World War I (1917 — 1919)


The 2nd Infantry Division was born on 26 October 1917, at Bourmont, France.  It is the only division organized on foreign soil. At the time of its activation, the Indianhead Division was composed of one brigade of U.S. Infantry, one brigade of U.S. Marines, an artillery brigade, and various supporting units.  During “The Great War” the division was commanded twice by Marine Corps generals; Brigadier General C.A. Doyen and Major General John A. Lejeune.  This was the only time in U.S. military history when Marine Corps officers commanded an Army Division.  The Division spent the winter of 1917 – 1918 training with French Army veterans.  Though judged unprepared by French tacticians, the American Expeditionary Force (AEF) was committed to combat in the spring of 1918 in a desperate attempt to halt a German advance toward Paris.  The 2nd Infantry Division drew its first blood in the nightmare landscape of Belleau-Wood and contributed to shattering the four-year-old stalemate on the battlefield during the Chateau-Thierry campaign that followed.  The Division won hard fought victories at Soissons and Mont Blanc, for which it was awarded the French Fourragere in the colors of the Croix DeGueme.  Finally the Indianhead Division participated in the Meuse-Argonne offensive, which spelled the end of any German hope for victory.  On 11 November 1918 the Armistice was declared, and the 2nd Infantry Division marched into Germany where it performed occupational duties until April of 1919.
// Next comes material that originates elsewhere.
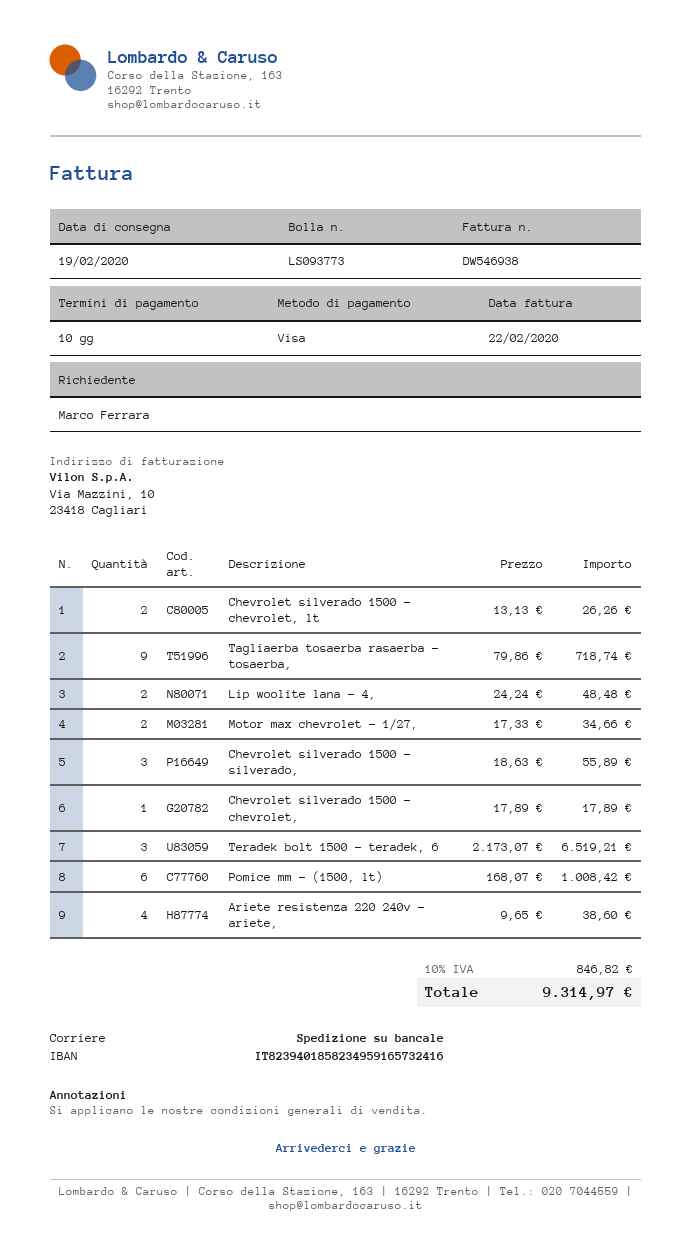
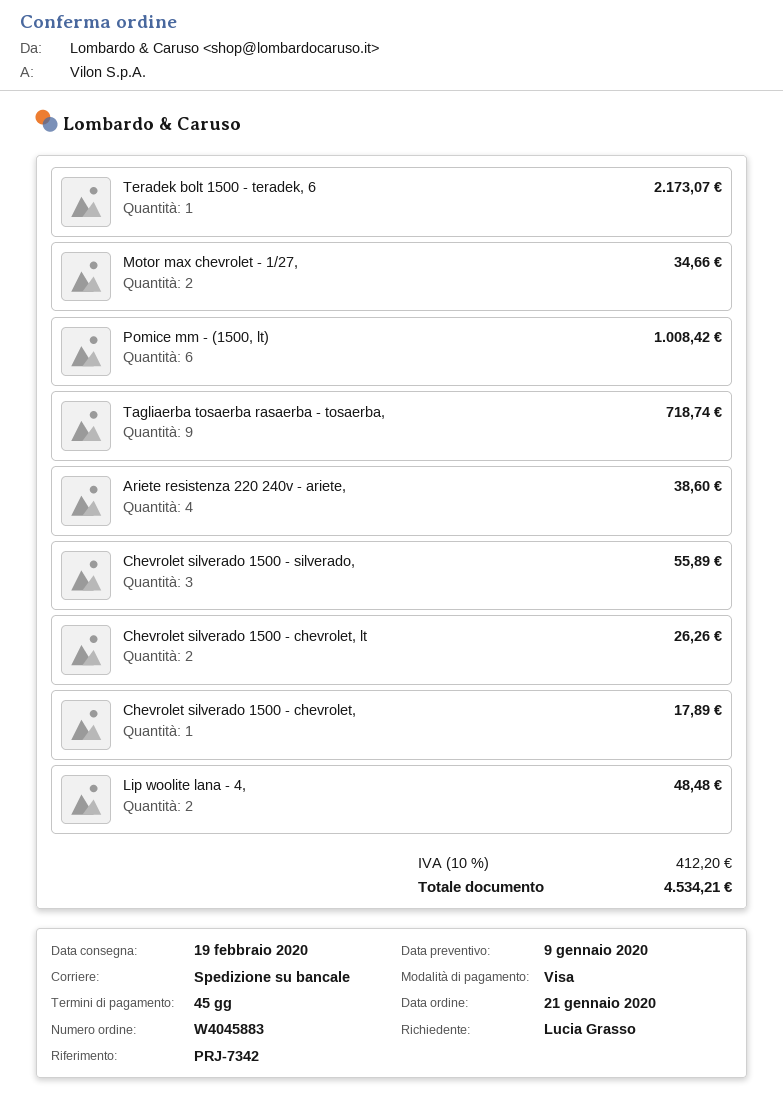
payment terms: 10 days -> 45 days
ordered by: Marco Ferrara -> Lucia Grasso
Teradek bolt 1500 - teradek, 6: 3 for 6519.21 -> 1 for 2173.07
tax: 10% = 846.82 -> 10% = 412.20
total: 9314.97 -> 4534.21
Between the World Wars (1919 — 1942)


Upon returning to the United States, the Division was stationed at Fort Sam Houston, Texas. It remained there for the next 23 years, serving as an experimental unit, testing new concepts and innovations for the Amy.  In 1940 the 2nd Infantry Division was the first command reorganized under the new triangular concept, which provided for three regimental combat teams in each division.  Indianhead soldiers pioneered concepts of air mobility and anti-tank warfare, which served the Army for the next two decades on battlefields in every corner of the globe.
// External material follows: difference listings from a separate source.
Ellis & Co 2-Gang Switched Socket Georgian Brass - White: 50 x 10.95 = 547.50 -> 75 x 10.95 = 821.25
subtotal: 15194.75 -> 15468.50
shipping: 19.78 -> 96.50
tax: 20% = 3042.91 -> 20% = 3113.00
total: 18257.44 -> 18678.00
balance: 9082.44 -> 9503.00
World War II, The European Theater of Operations (1942 — 1945)


The 2nd Infantry Division was transferred from Fort Sam Houston to Camp McCoy, Wisconsin in November 1942 where it trained until it deployed to Ireland in October, 1943.  As part of the buildup for operation Overlord, the Normandy invasion, it spent ten months in Ireland undergoing more extensive training.  On 7 June 1944, D-Day+1, the Division came ashore in France at bloody Omaha Beach.  It liberated the first of many cities, Trevieres, two days later.  The Indianheads battled their way through the hedgerows of Normandy in very tough fighting.  Later, after a fierce 21-day battle, the 2nd Infantry Division, fighting in the streets and alleyways, finally liberated the vital port city of Brest on 18 September 1944.
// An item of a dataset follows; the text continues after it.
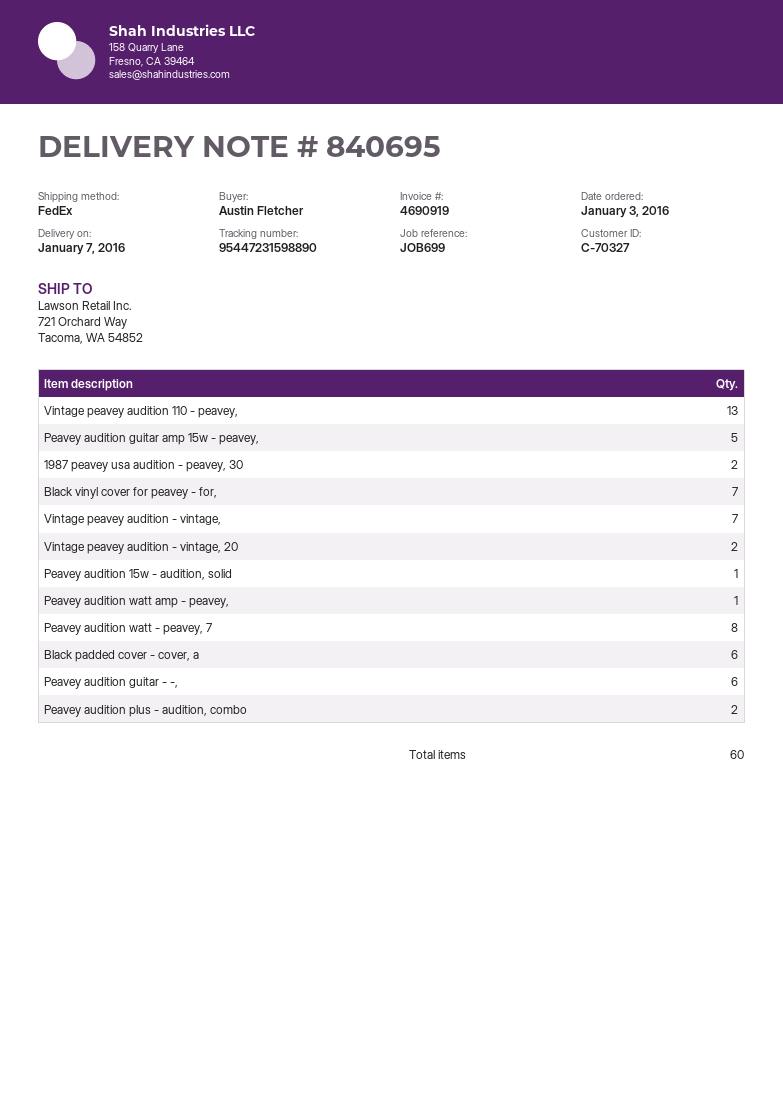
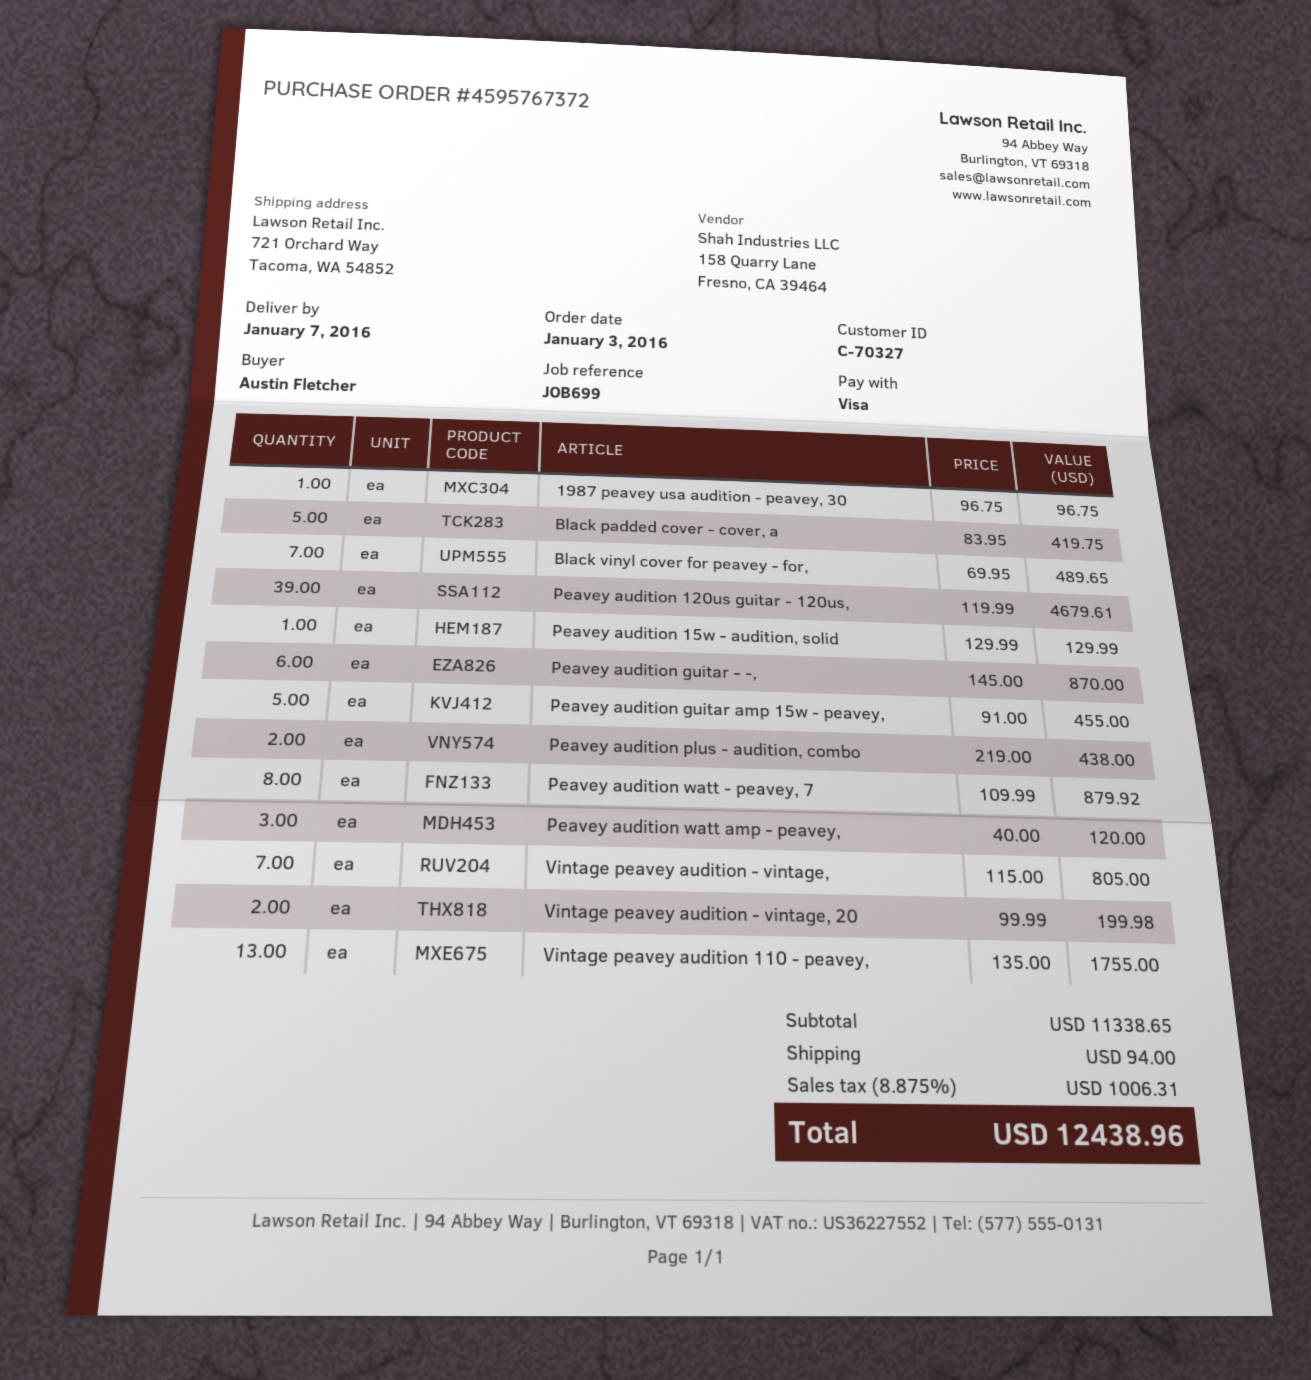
1987 peavey usa audition - peavey, 30: 2 -> 1
Peavey audition watt amp - peavey,: 1 -> 3
Black padded cover - cover, a: 6 -> 5
Peavey audition 120us guitar - 120us,: none -> 39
Once mop-up operations were complete in the Normandy region, the Division attacked east across France.  From positions around St. Vith, Belgium, the Second was ordered on 11 December 1944 to attack and seize the Roer River dams.  Having pierced the dreaded Siegfried Line, the Division was advancing when Nazi Field Marshal Gerd Von Rundstedt unleashed a powerful German offensive in the Ardennes.  Throughout this Battle of the Bulge, the 2nd Infantry Division along with the 101st Airborne Division and others held fast, preventing the enemy from seizing key roads leading to the cities of Liege and Antwerp.  Resuming the offensive on 6 February 1945, the Division joined the race to annihilate the fleeing Wehrmacht.


Transferred from the First Army to Patton’s Third Amy, the Indianheads spent their last days of the European War in a dash across Czechoslovakia, finally halting in the town of Pilsen.  This city became a meeting point between invading armies from the east and from the west.  It was in Pilsen that the soldiers of the 2nd Infantry Division first met Soviets who represented the forces of Communism that they would face so often in the future, as adversaries.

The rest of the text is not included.